– Я с вами опять-таки согласен. Но бумаги, о которых вы говорите, на самом деле не так уж и страшны. Всё это упрощенно, хотя и не в совершенстве. Право, вы преувеличиваете трудности и нагнетаете обстановку. Я вам даже больше скажу, ведь это необходимо. Нельзя же на словах поверить человеку, что он отец такого-то ребёнка, и отдать ему его, допустим, из детского сада? Дети могут ничего и не сказать, они же дети. Но это как маленький пример. Что касается того, что матери, мол, не дают видеться отцам с детьми, так это вполне естественно с точки зрения психологии. Это материнская обида. Нет! Я бы даже сказал женская обида! А с женщиной спорить сложно. Но я уже говорил вам, что общество ещё надо воспитывать. Это и есть яркий пример того, что оно ещё не готово к тому, чтобы взять на себя воспитательную роль. У единичной матери есть материнское чувство, у общества его нет.
– Это всё оттого, что люди слишком заняты и не имеют времени, – заметил Николай.
– Возможно и так. А возможно, что от нежелания, а ещё хуже, от непонимания того, что это необходимо.
– Однако не совсем же в обычных людях дело. Есть люди добросовестные, которые выполняют важную работу. Ну… к примеру, пекари. Но они получают за это гроши. Дело не только в них. Дело во власти, дело в богачах, которые воруют у нищих.
– Вы затрагиваете слишком серьёзную и вечную проблему. Боюсь, что это ещё не скоро изменится, если вообще когда-нибудь изменится. Нужно много времени, чтобы человек изменил свою природу и отказался от плохих, скажем так, привычек.

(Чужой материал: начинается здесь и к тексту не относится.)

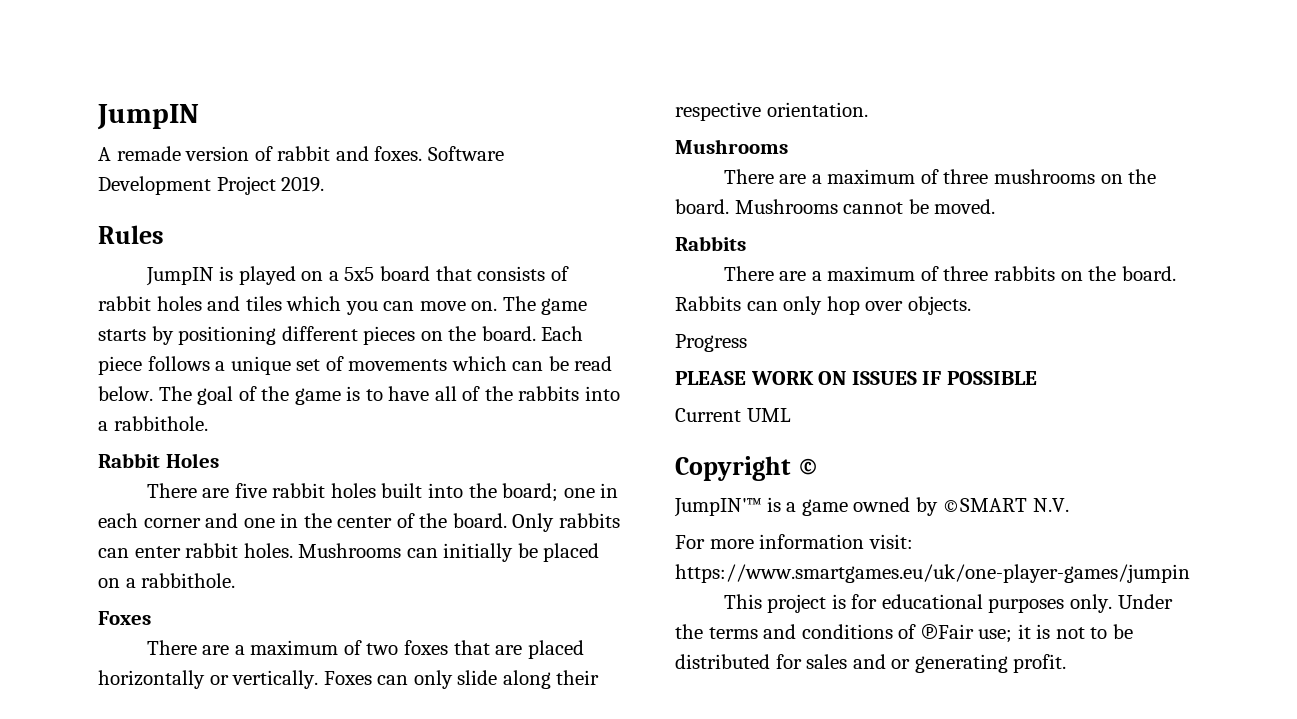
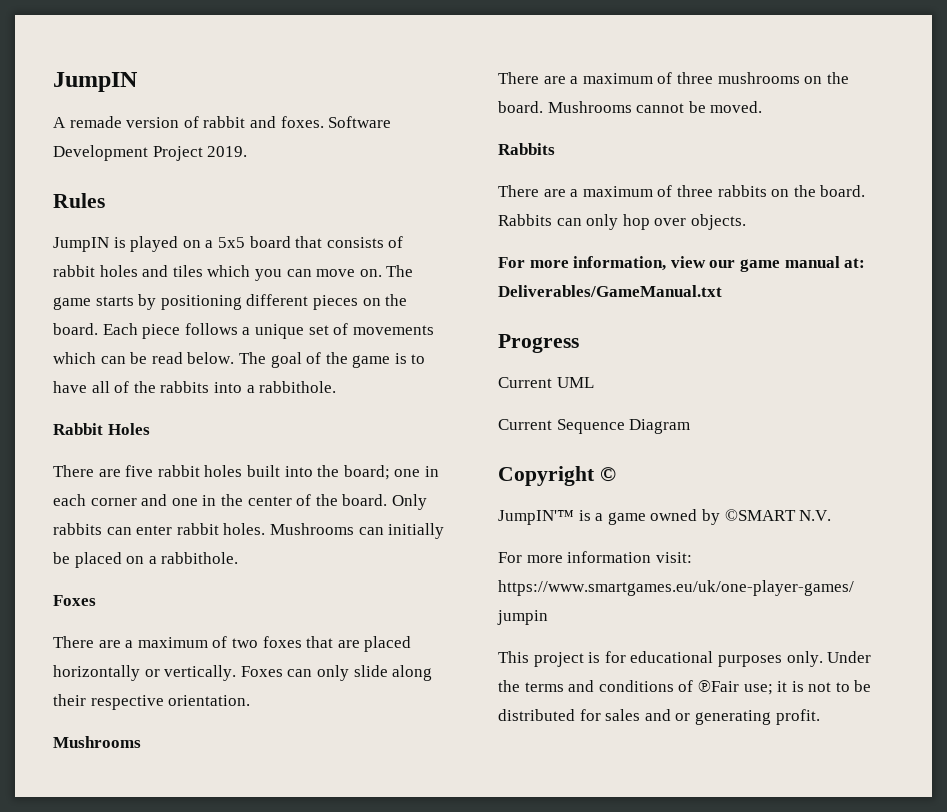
+ For more information, view our game manual at: Deliverables/GameManual.txt
  Progress
- PLEASE WORK ON ISSUES IF POSSIBLE
+ Current Sequence Diagram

– А, к чёрту! – воскликнул Николай в негодовании и ударил кулаком по столу. – Какое это всё имеет значение, если мы с вами давно мертвы. Почему мы вообще обсуждаем эту тему? Я сам упрекнул вас в том, что вы работаете, находясь в таком месте, но сам же затянул вас в этот бессмысленный и ненужный разговор. Мы находимся непонятно где и продолжаем обсуждать какие-то мирские вопросы, не имеющие никакого отношения к ситуации. Ей-богу, это абсурд какой-то.
– Так и есть, – потупив взгляд, произнёс Иван Иванович. – Это место… оно как будто отупляет чувства. Мы все должны быть здесь в каком-то взволнованном состоянии, исследовать обстановку, искать какие-то ответы. Но вместо этого мы продолжаем жить, как будто не умирали, как будто всё ещё продолжаем жить.
– Да-а… – протянул Николай. – Как будто продолжаем жить… Вы знаете, а я ведь не умер. Я в коме.
– У вас есть шанс, в отличие от меня. Я здесь, если так поразмыслить, наверное, около полугода, хотя это сложно сказать наверняка.
– Вот кстати, хороший пример насилия, – снова задумался Николай. – Насколько я знаю, Смерть здесь никого насильно не держит, однако, вы всё равно не уходите. Вот и в браке так же, никто никого насильно не женит, однако, все считают это необходимым. Понимаете? А?
Николай, широко раскрыв глаза, установился на Ивана Ивановича, чувствуя, что неожиданно докопался до самой сути вопроса. Но пока Иван Иванович размышлял над своим ответом, Николай опять сник.
– А, впрочем, не отвечайте. Опять всё по кругу. Что за околесица, – произнёс он в расстроенных чувствах и попытался переключиться на другие темы. – Вы сами-то женаты?
– Вдовец, – ответил Иван Иванович.
– Любили?
– До сих пор люблю. У меня там и дочка осталась.
– Так вы, наверное, поэтому и не уходите. Виноватым себя чувствуете?
– Не знаю, – вздохнул Иван Иванович. – Волнуюсь за неё, это точно. Она совсем одна осталась. Дальние родственники, конечно, есть какие-то, но…
– Я, мог бы навестить вашу дочь… если удастся – улыбнулся Николай. – Хотя сомневаюсь, что вспомню хоть что-то из того, что тут было. А если и вспомню… ведь в жизни никто об этом не рассказывает, потому что никто и не поверит.